Estou a escrever sem rede. Tenho por categórico imperativo que «se não agradece nem pedem desculpas ao serviço de Sua Majestade» - blague de conduta dos corredores do Foreign Office que devíamos ter mais amiúde por inspiração. Quando há dias vi o nosso PM encaminhar para o cesto da gávea da europeia escuna o burgomestre holandês, nasceu-me por instantes uma alma nova. Posto isto, não pedirei desculpa por alguma eventual imprecisão histórica das linhas que se seguem. Estou a garatujar o caderno de cor e não se limpam armas em tempos de guerra.


Em tempos de guerra foram exemplos de cidadania, coragem e de heroísmo James Agate, crítico de arte (1897-1947) e Isahia Berlin, académico em filosofia política (1909-1997). Em tudo diferentes um do outro. Iguais porque não há notícia de herói algum do lado bom das baionetas. Heroes.

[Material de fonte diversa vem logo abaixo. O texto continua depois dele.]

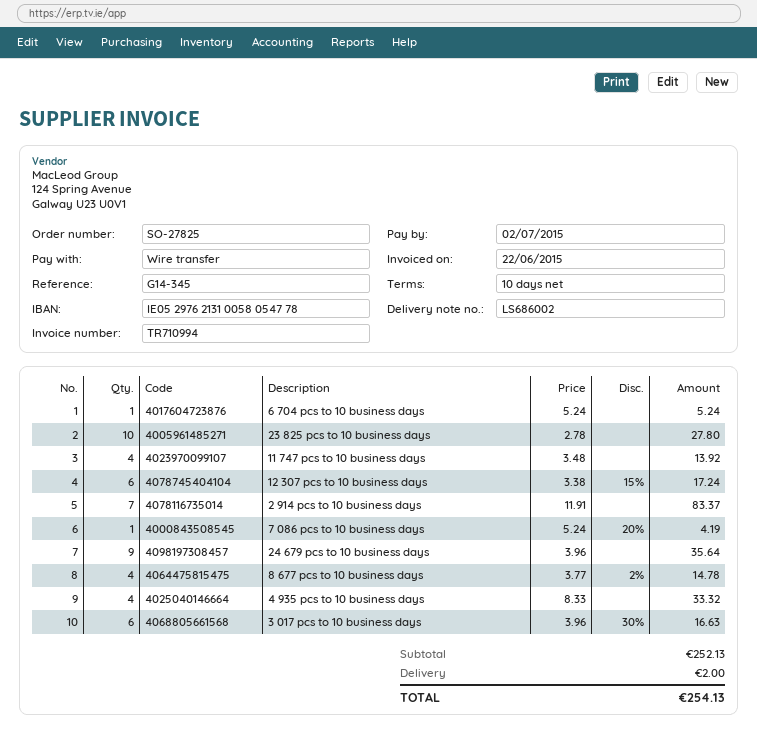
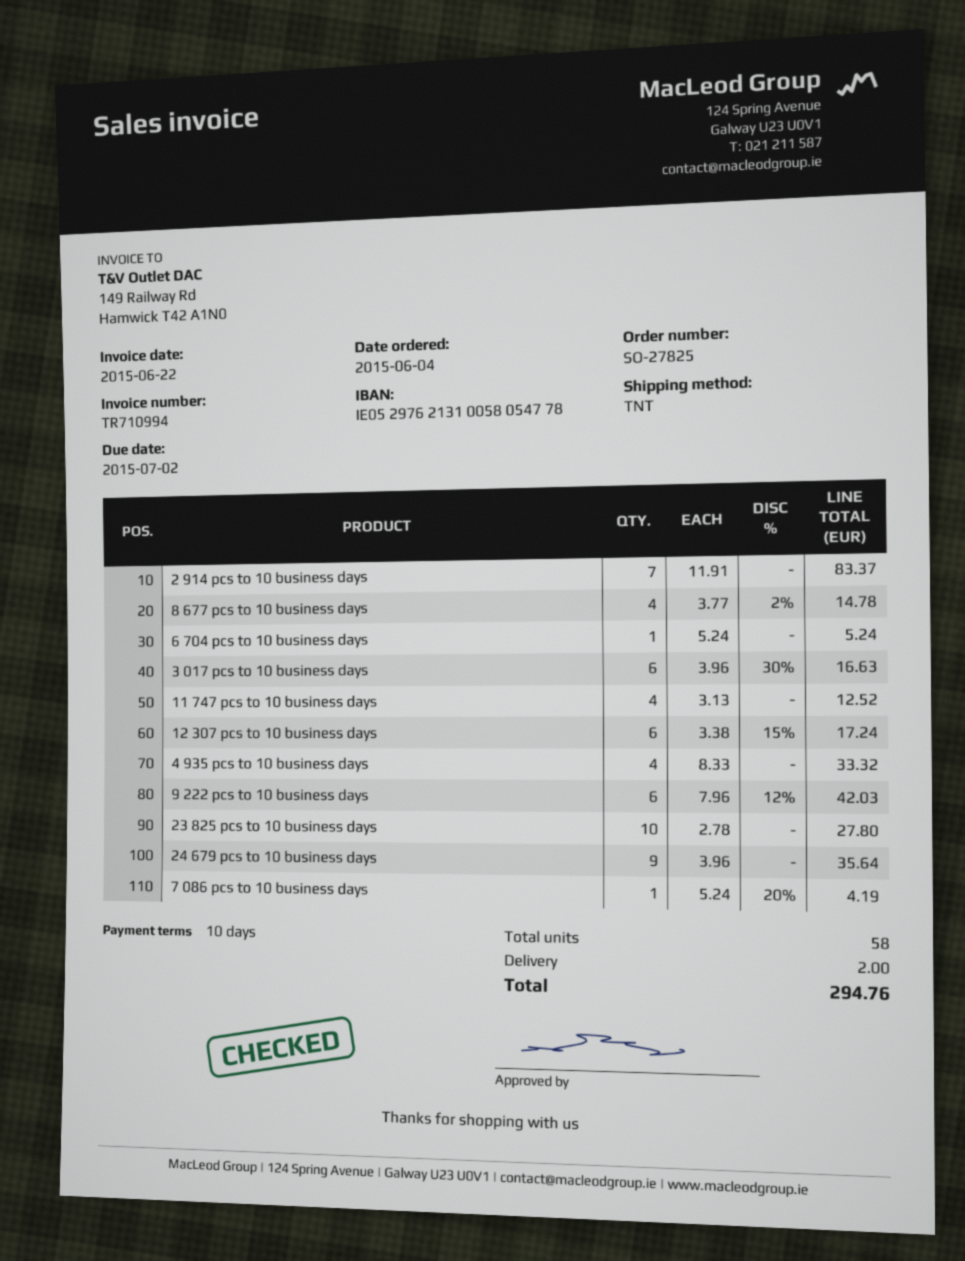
11 747 pcs to 10 business days: 4 x 3.48 = 13.92 -> 4 x 3.13 = 12.52
9 222 pcs to 10 business days: none -> 6 x 7.96 - 12% = 42.03
total: 254.13 -> 294.76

Berlin, armado Cavaleiro no ano subsequente ao do final da Segunda Grande Guerra Mundial; Agate doente e morto na Primavera seguinte (as mazelas de Capitão da Primeira Grande Guerra e as adversidades da Segunda não o pouparam). Para ambos Noblesse Oblige (um título de Agate).


No volume da sua autobiografia, A shorter Ego (não se iludam: Ego era o nome do seu cavalo), James transcreve as suas crónicas, de ir às lágrimas (de riso) de um gossip virulento da igualha do Blitz. Ocasiões há em que a crítica no The Sunday Times só cobre uma parte da peça teatral porque o bombardeamento desse serão resultou na debandada para os abrigos. Um tal sangue frio debaixo de fogo, associado à acidez do seu sentido de humor dispensa elogios. Heroes.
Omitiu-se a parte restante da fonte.